BEGIN Data records

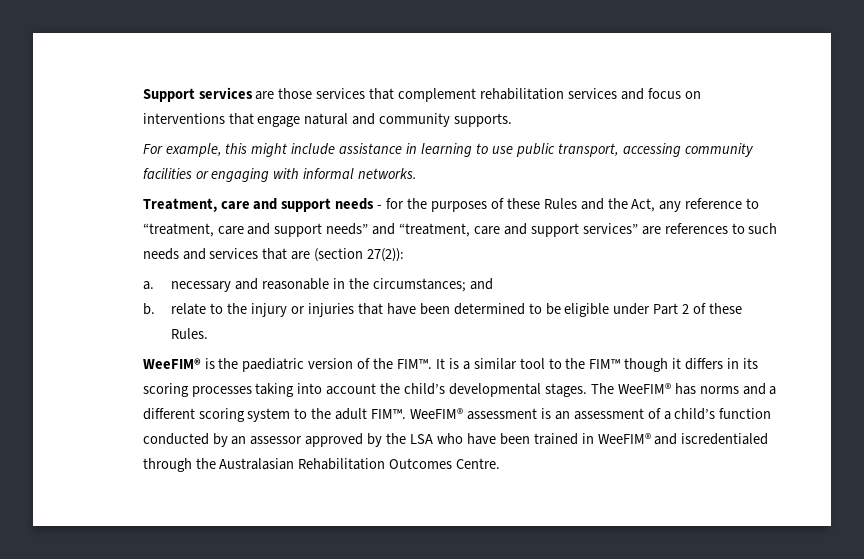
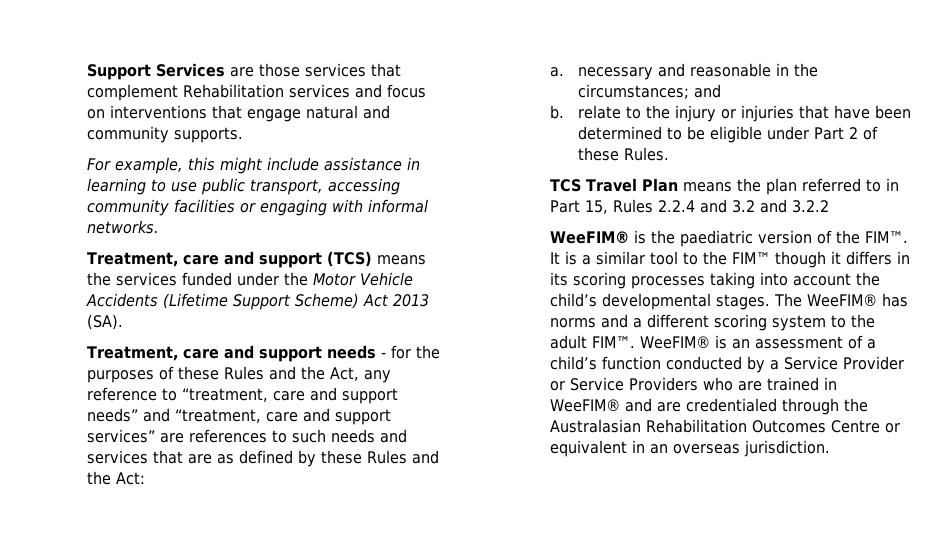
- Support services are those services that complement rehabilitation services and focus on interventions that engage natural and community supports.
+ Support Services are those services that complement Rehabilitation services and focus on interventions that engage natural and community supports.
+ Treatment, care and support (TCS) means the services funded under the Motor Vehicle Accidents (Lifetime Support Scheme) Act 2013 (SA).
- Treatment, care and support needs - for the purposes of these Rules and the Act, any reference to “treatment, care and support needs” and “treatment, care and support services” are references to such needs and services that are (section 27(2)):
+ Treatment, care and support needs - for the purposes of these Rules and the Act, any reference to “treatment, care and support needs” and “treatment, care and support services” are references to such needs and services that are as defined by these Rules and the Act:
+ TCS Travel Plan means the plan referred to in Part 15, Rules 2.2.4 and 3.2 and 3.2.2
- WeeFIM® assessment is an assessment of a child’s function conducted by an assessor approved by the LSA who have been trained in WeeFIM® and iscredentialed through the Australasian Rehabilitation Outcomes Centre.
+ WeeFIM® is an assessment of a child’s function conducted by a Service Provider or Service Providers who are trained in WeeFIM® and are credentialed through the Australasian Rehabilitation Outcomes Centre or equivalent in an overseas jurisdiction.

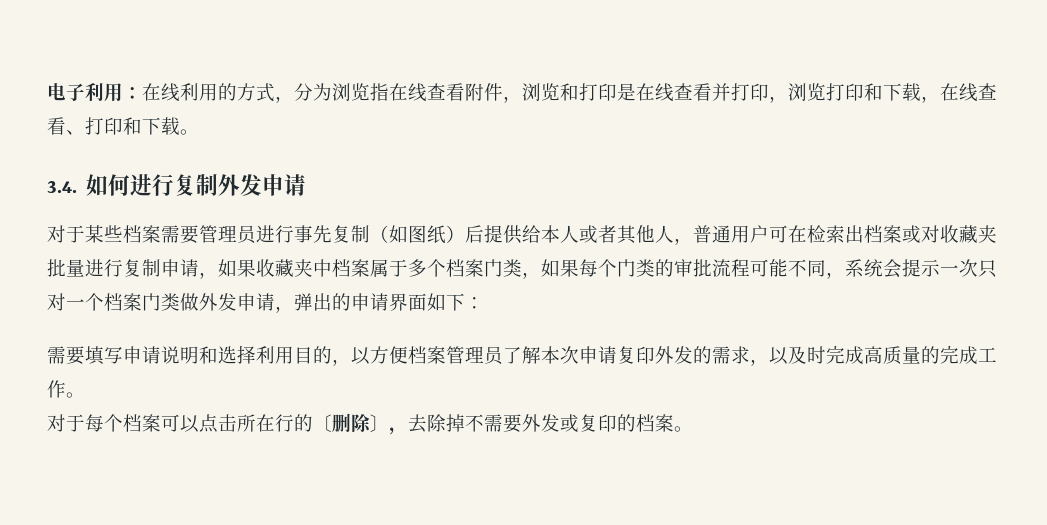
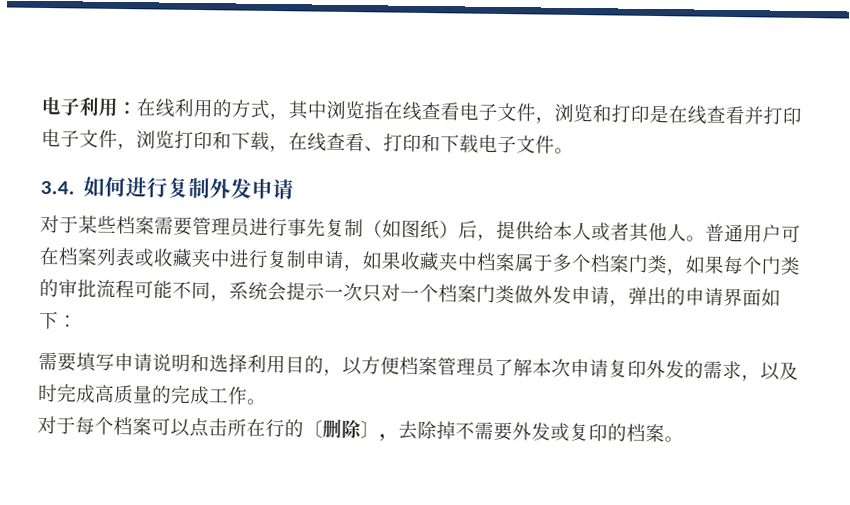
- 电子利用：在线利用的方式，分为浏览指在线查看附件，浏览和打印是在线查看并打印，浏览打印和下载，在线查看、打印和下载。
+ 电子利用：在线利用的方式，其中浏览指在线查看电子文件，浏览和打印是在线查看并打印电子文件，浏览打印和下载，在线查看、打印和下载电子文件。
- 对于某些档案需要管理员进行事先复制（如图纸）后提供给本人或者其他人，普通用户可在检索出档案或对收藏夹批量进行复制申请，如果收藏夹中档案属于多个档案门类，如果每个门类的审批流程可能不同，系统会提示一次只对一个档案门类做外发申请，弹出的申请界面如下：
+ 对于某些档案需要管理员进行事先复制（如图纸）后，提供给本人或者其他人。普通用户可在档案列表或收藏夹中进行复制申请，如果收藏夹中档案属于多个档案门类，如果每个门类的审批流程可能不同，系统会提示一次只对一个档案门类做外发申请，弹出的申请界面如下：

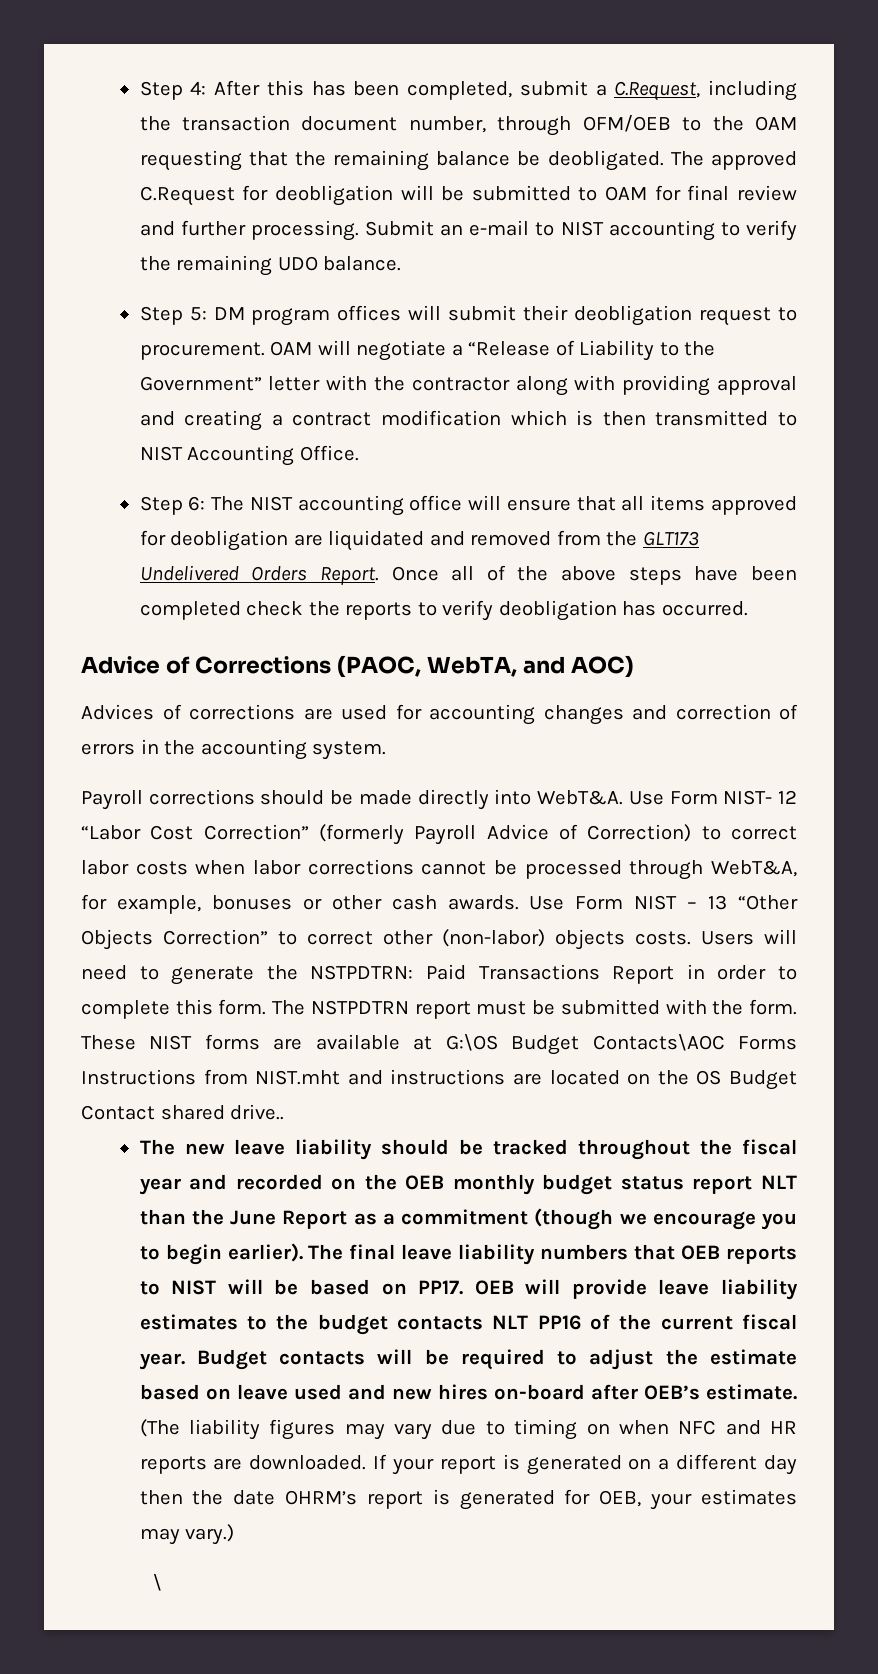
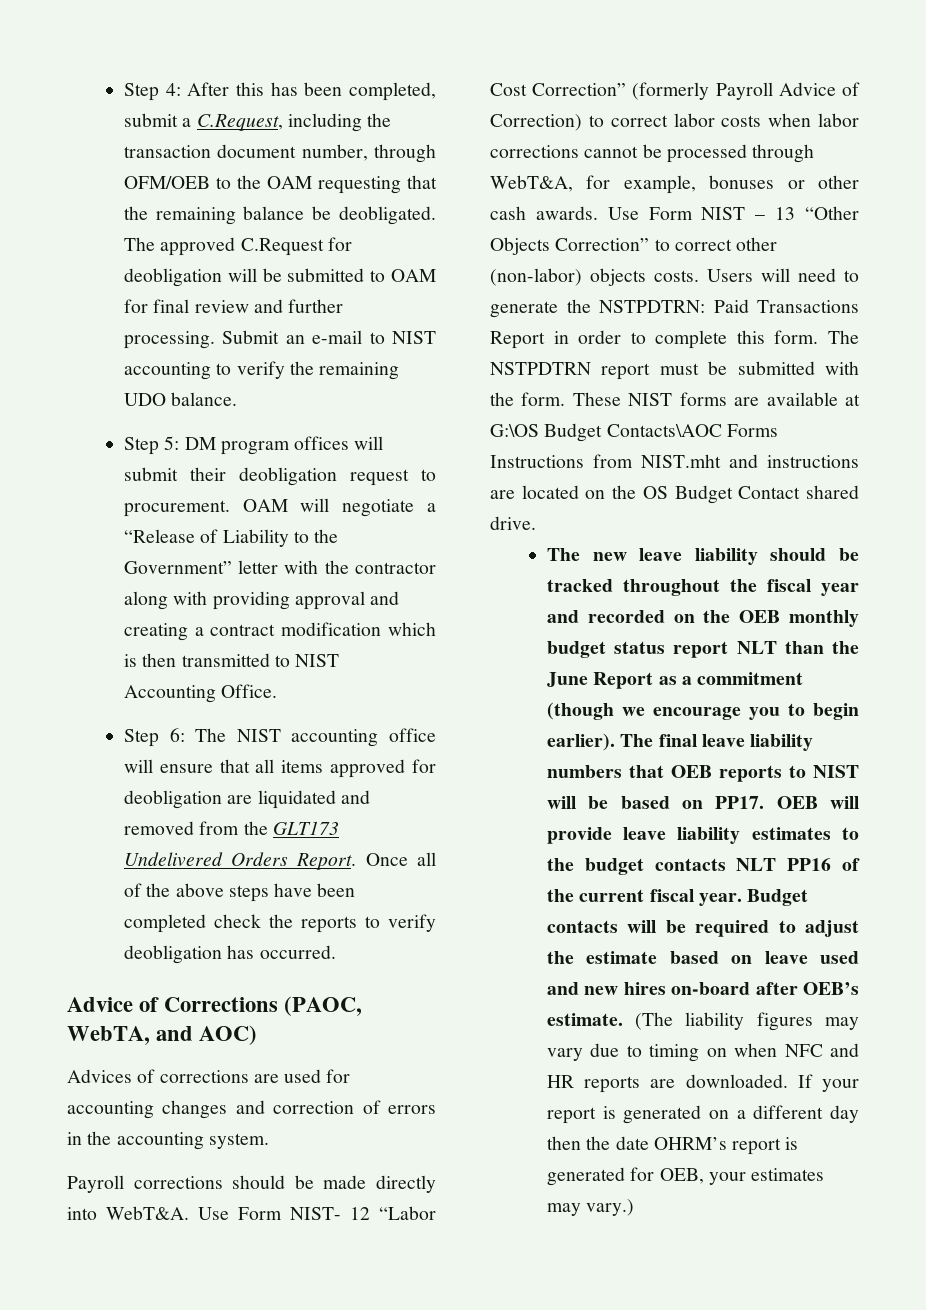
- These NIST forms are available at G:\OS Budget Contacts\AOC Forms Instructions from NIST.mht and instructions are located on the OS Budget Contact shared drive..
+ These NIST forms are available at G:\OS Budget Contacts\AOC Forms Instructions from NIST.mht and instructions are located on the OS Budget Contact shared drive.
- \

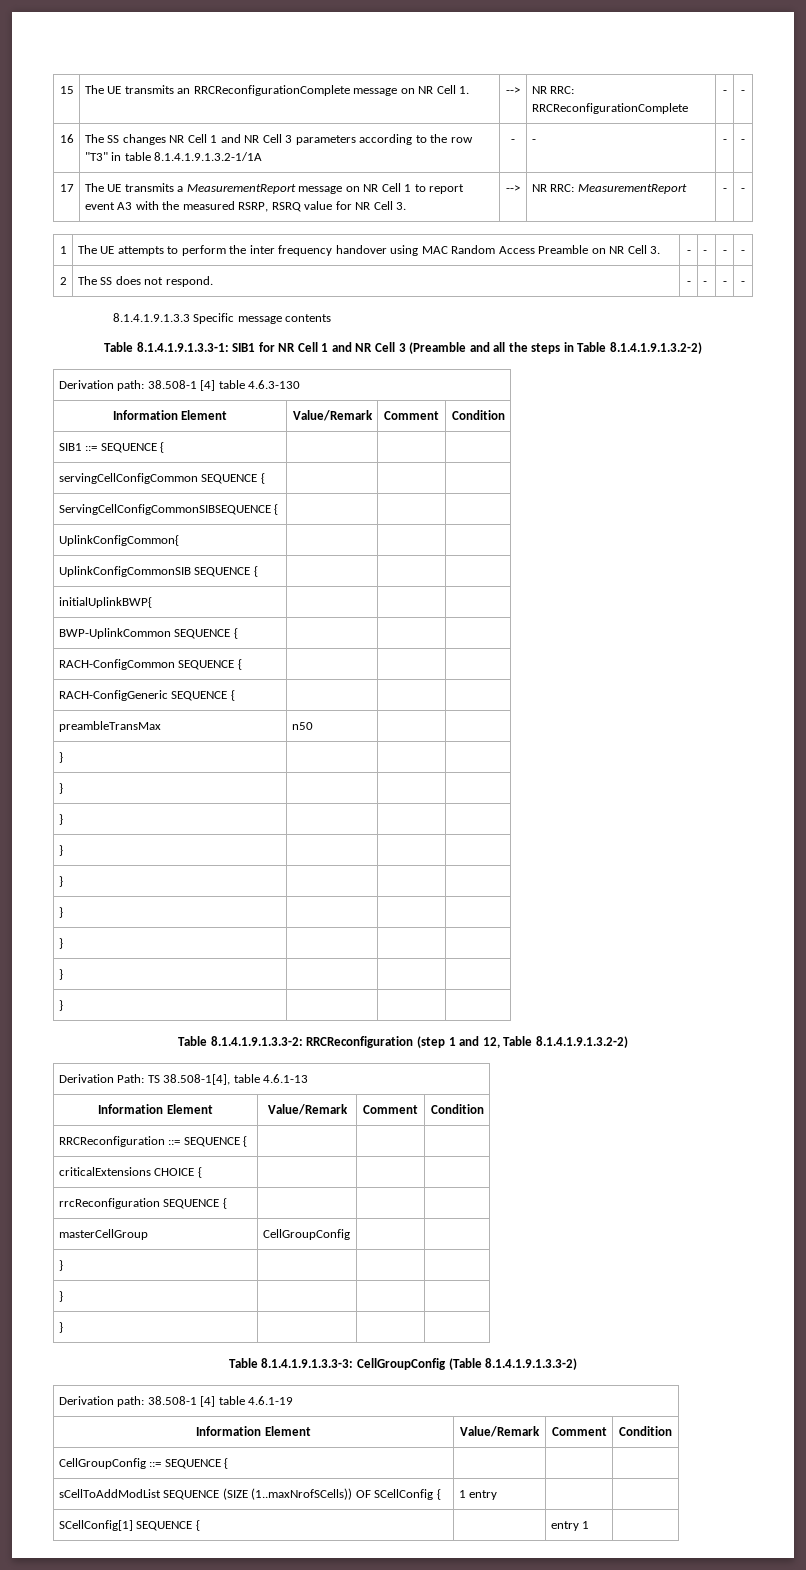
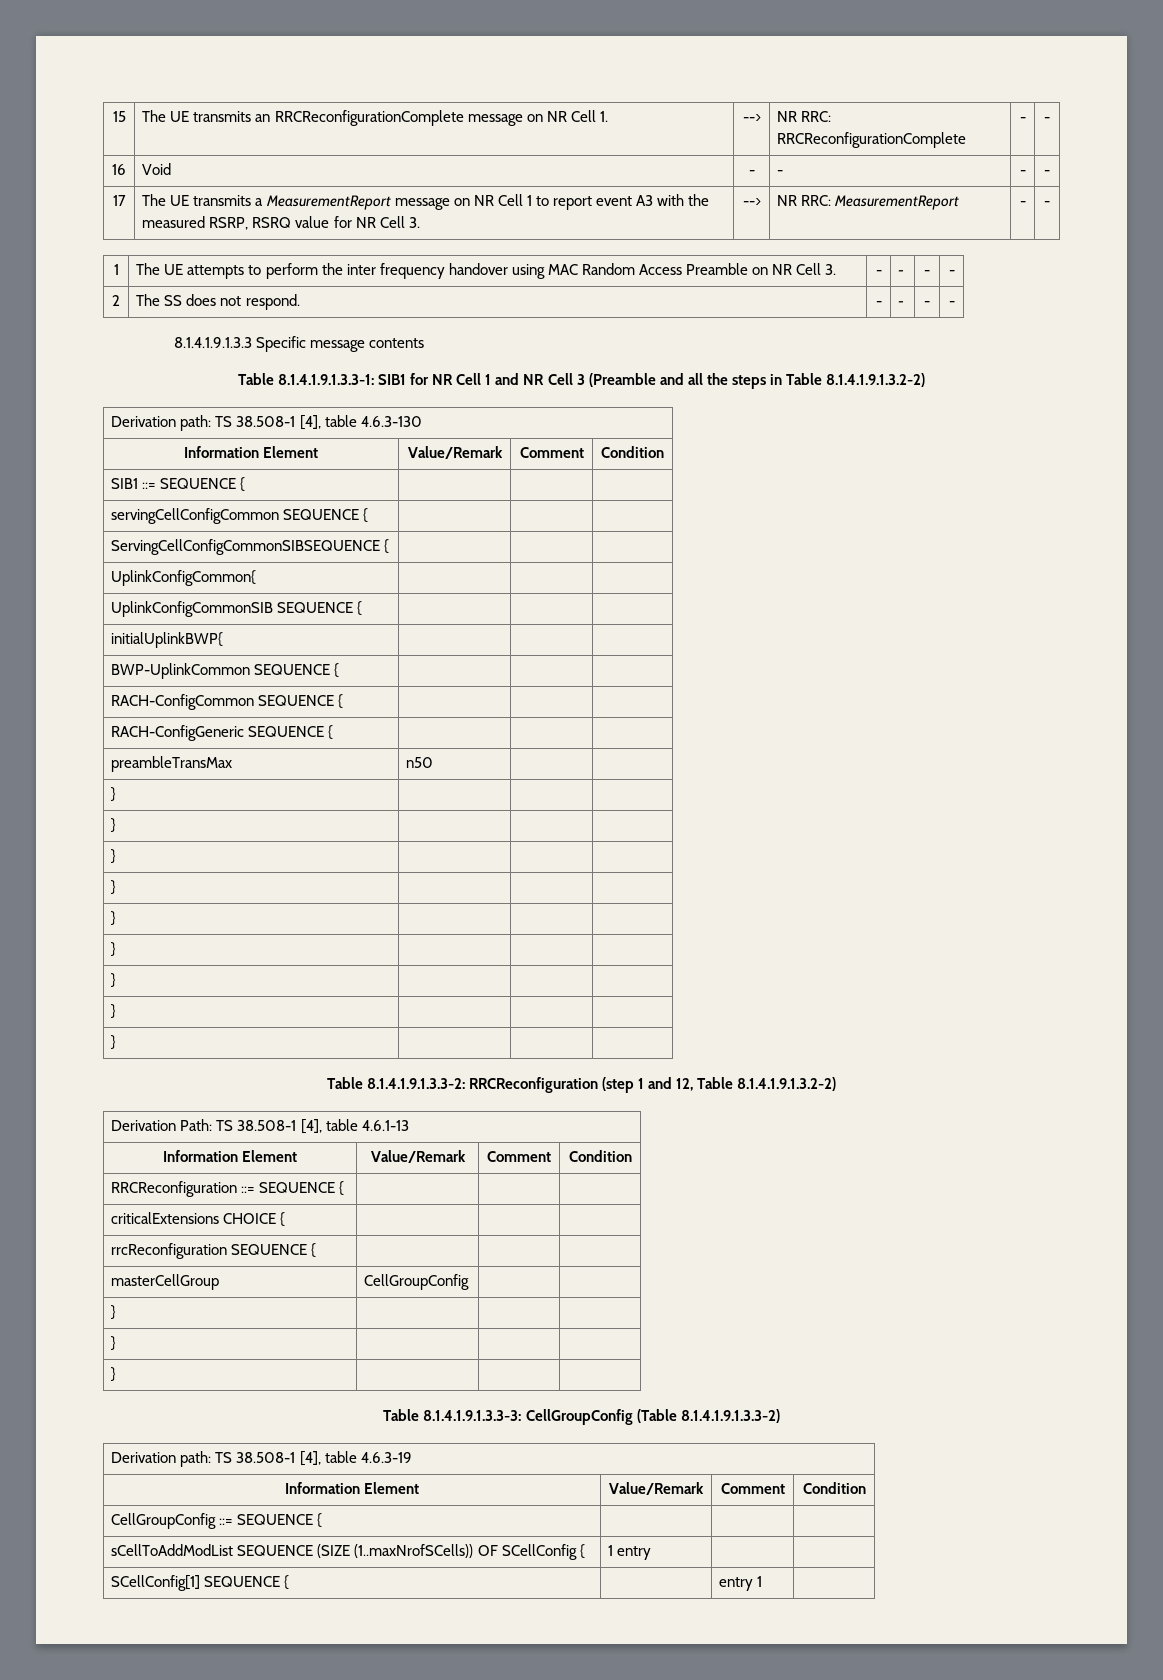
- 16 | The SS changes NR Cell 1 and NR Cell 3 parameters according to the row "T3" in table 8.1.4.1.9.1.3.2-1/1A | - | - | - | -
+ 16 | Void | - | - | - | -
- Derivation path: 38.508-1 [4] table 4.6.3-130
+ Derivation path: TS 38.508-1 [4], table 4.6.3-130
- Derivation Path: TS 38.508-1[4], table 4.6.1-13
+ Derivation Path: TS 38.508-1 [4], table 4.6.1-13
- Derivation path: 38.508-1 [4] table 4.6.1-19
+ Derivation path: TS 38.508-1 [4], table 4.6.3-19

END Data records

> Problem details: Write out the material above once more, word for word. Images stay out.

> Task response:
- Support services are those services that complement rehabilitation services and focus on interventions that engage natural and community supports.
+ Support Services are those services that complement Rehabilitation services and focus on interventions that engage natural and community supports.
+ Treatment, care and support (TCS) means the services funded under the Motor Vehicle Accidents (Lifetime Support Scheme) Act 2013 (SA).
- Treatment, care and support needs - for the purposes of these Rules and the Act, any reference to “treatment, care and support needs” and “treatment, care and support services” are references to such needs and services that are (section 27(2)):
+ Treatment, care and support needs - for the purposes of these Rules and the Act, any reference to “treatment, care and support needs” and “treatment, care and support services” are references to such needs and services that are as defined by these Rules and the Act:
+ TCS Travel Plan means the plan referred to in Part 15, Rules 2.2.4 and 3.2 and 3.2.2
- WeeFIM® assessment is an assessment of a child’s function conducted by an assessor approved by the LSA who have been trained in WeeFIM® and iscredentialed through the Australasian Rehabilitation Outcomes Centre.
+ WeeFIM® is an assessment of a child’s function conducted by a Service Provider or Service Providers who are trained in WeeFIM® and are credentialed through the Australasian Rehabilitation Outcomes Centre or equivalent in an overseas jurisdiction.

- 电子利用：在线利用的方式，分为浏览指在线查看附件，浏览和打印是在线查看并打印，浏览打印和下载，在线查看、打印和下载。
+ 电子利用：在线利用的方式，其中浏览指在线查看电子文件，浏览和打印是在线查看并打印电子文件，浏览打印和下载，在线查看、打印和下载电子文件。
- 对于某些档案需要管理员进行事先复制（如图纸）后提供给本人或者其他人，普通用户可在检索出档案或对收藏夹批量进行复制申请，如果收藏夹中档案属于多个档案门类，如果每个门类的审批流程可能不同，系统会提示一次只对一个档案门类做外发申请，弹出的申请界面如下：
+ 对于某些档案需要管理员进行事先复制（如图纸）后，提供给本人或者其他人。普通用户可在档案列表或收藏夹中进行复制申请，如果收藏夹中档案属于多个档案门类，如果每个门类的审批流程可能不同，系统会提示一次只对一个档案门类做外发申请，弹出的申请界面如下：

- These NIST forms are available at G:\OS Budget Contacts\AOC Forms Instructions from NIST.mht and instructions are located on the OS Budget Contact shared drive..
+ These NIST forms are available at G:\OS Budget Contacts\AOC Forms Instructions from NIST.mht and instructions are located on the OS Budget Contact shared drive.
- \

- 16 | The SS changes NR Cell 1 and NR Cell 3 parameters according to the row "T3" in table 8.1.4.1.9.1.3.2-1/1A | - | - | - | -
+ 16 | Void | - | - | - | -
- Derivation path: 38.508-1 [4] table 4.6.3-130
+ Derivation path: TS 38.508-1 [4], table 4.6.3-130
- Derivation Path: TS 38.508-1[4], table 4.6.1-13
+ Derivation Path: TS 38.508-1 [4], table 4.6.1-13
- Derivation path: 38.508-1 [4] table 4.6.1-19
+ Derivation path: TS 38.508-1 [4], table 4.6.3-19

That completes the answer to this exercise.